I tested the BlackBerry 7100g about a year ago. It was a valiant effort to marry a cell phone with an e-mail device, but it was an ugly marriage. To slim down the unit for phone use, BlackBerry ditched the full QWERTY keyboard for a cell phone-like design where each key is assigned multiple letters. That made typing long e-mails nearly impossible. The 7100 also lacked BlackBerry's signature ruggedness. The other phone-BlackBerry combination was the 7200 series, which was basically a PDA masquerading as a phone. It was about as comfortable as holding a brick against the side of your face.
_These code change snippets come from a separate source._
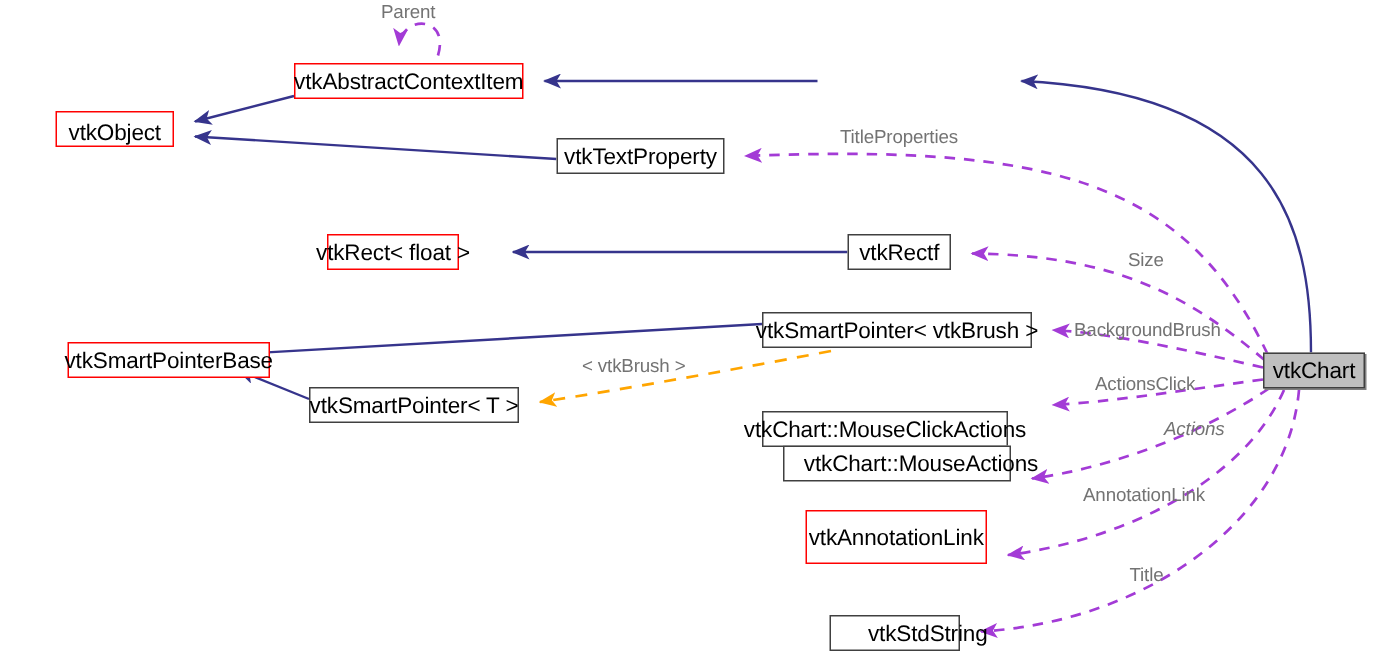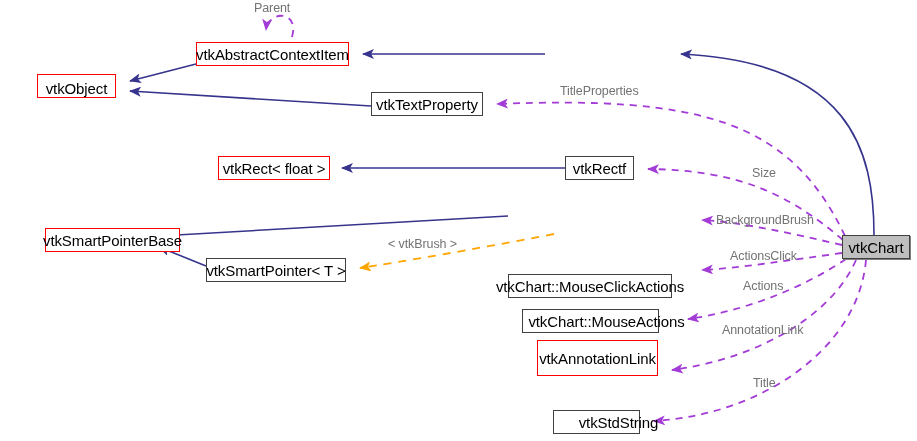--- a/index.html
+++ b/index.html
@@ -129,7 +129,7 @@
     <span class="label">vtkTextProperty</span>
   </div>
 
-  <div class="node-box red" style="left:218px; top:156px; width:112px; height:24px;">
+  <div class="node-box red" style="left:218px; top:156px; width:88px; height:24px;">
     <span class="label">vtkRect&lt; float &gt;</span>
   </div>
 

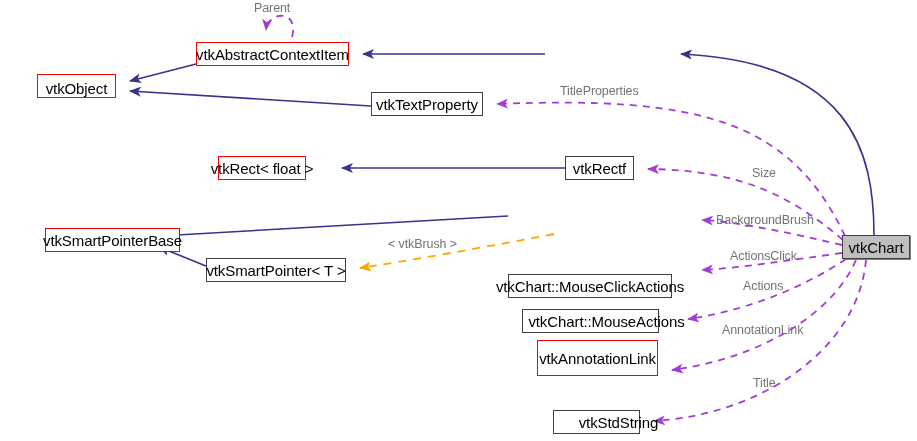--- a/index.html
+++ b/index.html
@@ -141,6 +141,9 @@
     <span class="label">vtkSmartPointerBase</span>
   </div>
 
+  <div class="node-box" style="left:508px; top:208px; width:180px; height:24px;">
+    <span class="label">vtkSmartPointer&lt; vtkBrush &gt;</span>
+  </div>
 
   <div class="node-box" style="left:206px; top:258px; width:140px; height:24px;">
     <span class="label">vtkSmartPointer&lt; T &gt;</span>

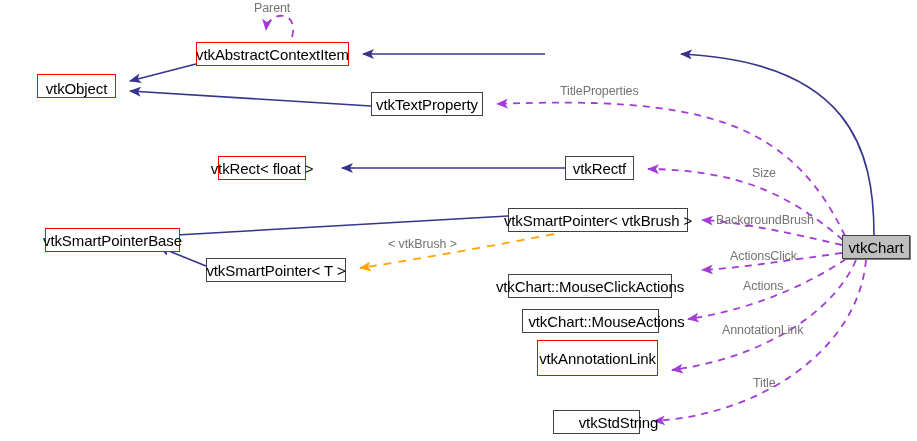--- a/index.html
+++ b/index.html
@@ -174,7 +174,7 @@
   <div class="edge-label" style="left:752px; top:166px;">Size</div>
   <div class="edge-label" style="left:716px; top:213px;">BackgroundBrush</div>
   <div class="edge-label" style="left:730px; top:249px;">ActionsClick</div>
-  <div class="edge-label" style="left:743px; top:279px;">Actions</div>
+  <div class="edge-label" style="left:776px; top:279px;font-style:italic;">Actions</div>
   <div class="edge-label" style="left:722px; top:323px;">AnnotationLink</div>
   <div class="edge-label" style="left:753px; top:376px;">Title</div>
   <div class="edge-label" style="left:388px; top:237px;">&lt; vtkBrush &gt;</div>

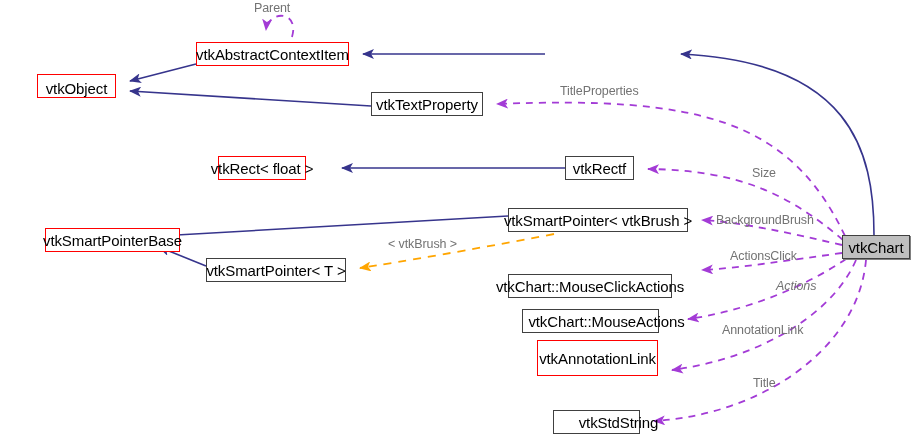--- a/index.html
+++ b/index.html
@@ -153,7 +153,7 @@
     <span class="label">vtkChart::MouseClickActions</span>
   </div>
 
-  <div class="node-box" style="left:522px; top:309px; width:137px; height:24px;padding-left:32px;">
+  <div class="node-box" style="left:522px; top:297px; width:152px; height:24px;padding-left:32px;">
     <span class="label">vtkChart::MouseActions</span>
   </div>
With the release of 8700c, BlackBerry has created a near-perfect smartphone.

Available only on the Cingular network, the 8700c looks like the athletic offspring of a 7100 and 7200 union. It retains the signature, rugged look of the 7200 while adding the sleek, tapered edges of the 7100. The latter makes the unit comfortable enough to use as a primary phone. The slimmed-down design, however, forced BlackBerry to design a more compact (though full) keyboard, which might frustrate users with thicker digits.

BlackBerry has loaded the 4.7-ounce, 8700c with some cool features, such as a 320-by-240-pixel screen that supports 65,000 colors. The 2.65-inch screen is bright and crisp, making it ideal for viewing photos, playing video games and Web browsing. The 312MHz Intel processor adds some zip to applications, and Cingular's wireless broadband EDGE network makes Web surfing and e-mail retrieval a breeze. The only thing that might slow you down is the Web browser, which has trouble loading certain sites.

Another advantage is that the 8700c has quad-band support. I recently took it to Europe and had no problem sending and receiving phone calls and e-mails.

Although the 8700c is the best smartphone on the market right now, it's not perfect. Some callers had trouble hearing me, and I had a number of problems with dropped calls. In addition, the battery drains quickly, especially if you are running graphics-intensive programs. Another problem is that the dial pad for the cellphone is integrated into the compact keyboard, making it difficult to dial by feel.

All said, though, 8700c is about the best you can do if you want to divorce yourself from a separate cellphone.